Let's find these opportunities.
Start by examining problems, such as how the world has changed and how we can help it adapt. It can also be both. Start team brainstorming. Research technologies, current world-trends, use common sense, and make a list. Then, choose the top 3 that you're most excited about and seem most workable based on your skillsets, values, and passion.

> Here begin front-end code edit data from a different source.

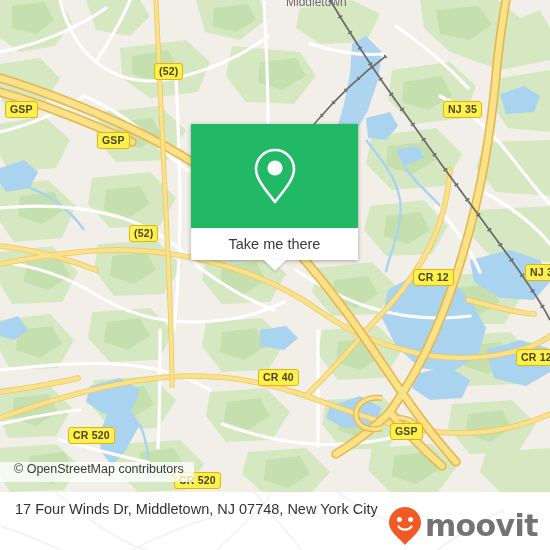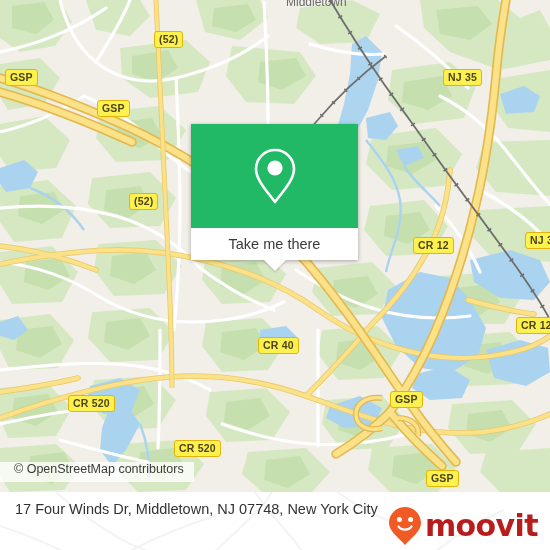--- a/index.html
+++ b/index.html
@@ -27,20 +27,21 @@
     border: 1.6px solid #e3b50a;
     border-radius: 3px;
     color: #4d4418;
     font-family: "Liberation Sans", sans-serif;
     font-weight: bold;
     font-size: 10.5px;
     line-height: 13px;
     padding: 1px 4px 1px 4px;
     white-space: nowrap;
     letter-spacing: 0.2px;
+    margin-top: 32px;
   }
   .placelabel {
     position: absolute;
     color: #6b6b6b;
     font-size: 12px;
     font-family: "Liberation Sans", sans-serif;
     white-space: nowrap;
   }
 
   
@@ -105,21 +106,21 @@
     color: #333333;
     font-size: 14.5px;
     line-height: 19px;
     font-family: "Liberation Sans", sans-serif;
   }
   .footer-logo {
     position: absolute; right: 12px; top: 14px;
     display: flex; align-items: center; gap: 3px;
   }
   .logo-word {
-    color: #b91c1c;
+    color: #737373;
     font-size: 30px;
     font-weight: bold;
     letter-spacing: -0.6px;
     font-family: "DejaVu Sans", sans-serif;
     line-height: 30px;
   }
 </style>
 </head>
 <body>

Once you have this list, create the simplest MVP you can and test it with customers. The prototype can be as simple as a picture or diagram of user flow and end-user value. No coding required. Market-test. Twitter's version 1 was simple. It was a web form that asked, "What are you doing?" Then publish it from your phone. A global status update, wherever you are. Currently, this company has a $50 billion market cap.
Here's their MVP screenshot.
Small things grow. Tiny. Simplify.
Remember Frequency and Value when brainstorming. Your product is high frequency (Twitter, Instagram, Snapchat, TikTok) or high value (Airbnb for renting travel accommodations), or both (Gmail).
Once you've identified product ideas that meet the above criteria, they're simple, have a high frequency of use, or provide deep value. You then bring it to market in the simplest, most cost-effective way. You can sell a half-working prototype with imagination and sales skills. You need just enough of a prototype to convey your vision to a user or customer.
With this, you can approach real people. This will do one of three things: give you a green light to continue on your vision as is, show you that there is no opportunity and people won't use it, or point you in a direction that is a blend of what you've come up with and what the customer / user really wants, and you update the prototype and go back to the maze. Repeat until you have enough yeses and conviction to build an MVP.